Let nobody turn over this page impatiently, alarmed at the prospect of another diatribe against Crinoline. I, for one, am not going to exhibit myself in the character of a writer who vainly opposes one of the existing institutions of this country. The Press, the Pulpit, and the Stage, have been in the habit of considering themselves as three very powerful levers, capable of being used with terrible effect on the inert material of society. All three have tried to jerk that flourishing foreign plant, Crinoline, out of English earth, and have failed to stir so much as a single root of it. All three have run full tilt against the women of England, and have not moved them an inch. Talk of the power of the Press!—what is it, compared to the power of a French milliner? The Press has tried to abridge the women's petticoats, and has entirely failed in the attempt. When the right time comes, a French milliner will abridge them at a week's notice. The Pulpit preaches, the Stage ridicules; and each woman of the congregation or the audience, sits, imperturbable, in the middle of her balloon, and lets the serious words or the comic words, go in at one ear and come out at the other, precisely as if they were spoken in an unknown tongue. Nothing that I can remember has so effectually crushed the pretensions of the Press, the Pulpit, and the Stage, as the utter failure of their crusade against Crinoline.
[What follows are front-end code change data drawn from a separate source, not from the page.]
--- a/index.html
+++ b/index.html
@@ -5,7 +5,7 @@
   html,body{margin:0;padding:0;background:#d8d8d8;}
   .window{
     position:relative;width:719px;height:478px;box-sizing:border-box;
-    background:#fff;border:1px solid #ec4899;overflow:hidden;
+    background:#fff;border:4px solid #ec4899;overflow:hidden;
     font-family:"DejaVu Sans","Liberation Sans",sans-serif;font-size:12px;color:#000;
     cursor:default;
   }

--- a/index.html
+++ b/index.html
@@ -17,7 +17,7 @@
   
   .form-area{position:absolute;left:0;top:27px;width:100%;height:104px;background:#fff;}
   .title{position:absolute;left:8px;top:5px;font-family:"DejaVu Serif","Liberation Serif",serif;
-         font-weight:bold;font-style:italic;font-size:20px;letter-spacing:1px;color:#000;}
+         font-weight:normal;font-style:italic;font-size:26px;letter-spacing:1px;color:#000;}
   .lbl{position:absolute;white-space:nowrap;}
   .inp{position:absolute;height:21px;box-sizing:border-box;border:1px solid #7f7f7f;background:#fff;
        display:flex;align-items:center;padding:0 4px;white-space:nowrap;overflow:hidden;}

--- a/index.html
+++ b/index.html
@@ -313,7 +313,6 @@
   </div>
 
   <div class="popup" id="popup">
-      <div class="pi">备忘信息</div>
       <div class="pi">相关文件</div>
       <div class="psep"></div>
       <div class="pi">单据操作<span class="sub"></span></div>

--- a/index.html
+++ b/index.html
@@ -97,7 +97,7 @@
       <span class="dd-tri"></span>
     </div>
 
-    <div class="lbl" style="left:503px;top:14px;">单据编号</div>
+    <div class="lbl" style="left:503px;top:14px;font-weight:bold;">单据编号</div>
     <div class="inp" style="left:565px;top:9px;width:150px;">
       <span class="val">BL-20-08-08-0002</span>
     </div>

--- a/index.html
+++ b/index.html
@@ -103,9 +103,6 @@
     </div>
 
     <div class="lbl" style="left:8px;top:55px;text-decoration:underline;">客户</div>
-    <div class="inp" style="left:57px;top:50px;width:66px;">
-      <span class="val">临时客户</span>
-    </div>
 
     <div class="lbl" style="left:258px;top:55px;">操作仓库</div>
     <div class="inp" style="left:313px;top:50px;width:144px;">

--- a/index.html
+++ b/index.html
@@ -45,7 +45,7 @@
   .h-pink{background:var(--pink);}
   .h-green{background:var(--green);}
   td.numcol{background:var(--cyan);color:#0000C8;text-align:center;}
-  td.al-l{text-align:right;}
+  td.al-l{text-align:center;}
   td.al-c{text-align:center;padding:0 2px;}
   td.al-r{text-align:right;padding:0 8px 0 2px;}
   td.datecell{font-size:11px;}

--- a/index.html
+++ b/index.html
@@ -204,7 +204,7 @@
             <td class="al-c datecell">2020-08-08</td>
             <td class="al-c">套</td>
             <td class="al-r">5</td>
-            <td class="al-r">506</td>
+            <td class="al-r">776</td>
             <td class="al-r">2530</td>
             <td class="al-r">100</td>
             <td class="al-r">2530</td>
My present object in writing is likely, I think, to be popular—at least, with the ladies. I do not want to put down Crinoline—I only want to make room for it. Personally, I rather like it—I do, indeed, though I am a man. The fact is, I am a thoroughly well-disciplined husband and father; and I know the value of it. The only defect in my eldest daughter's otherwise perfect form, lies in her feet and ankles. She is married, so I don't mind mentioning that they are decidedly clumsy. Without Crinoline, they would be seen; with Crinoline (except when she goes up stairs), nobody has the slightest suspicion of them. My wife—pray don't tell her that I ever observed it—my wife used to waddle before the invention of Crinoline. Now she swims voluptuously, and knocks down all the light articles of furniture, whenever she crosses the room, in a manner which, but for the expense of repairs, would be perfectly charming. One of my other single daughters used to be sadly thin, poor girl. Oh, how plump she is now! Oh, my marriageable young men, how ravishingly plump she is now! Long life to the monarchy of Crinoline! Every mother in this country who has daughters to marry, and who is not quite so sure of their unaided personal attractions as she might wish to be, echoes that loyal cry, I am sure, from the bottom of her affectionate heart. And the Press actually thinks it can shake our devotion to our Queen Petticoat? Pooh! pooh!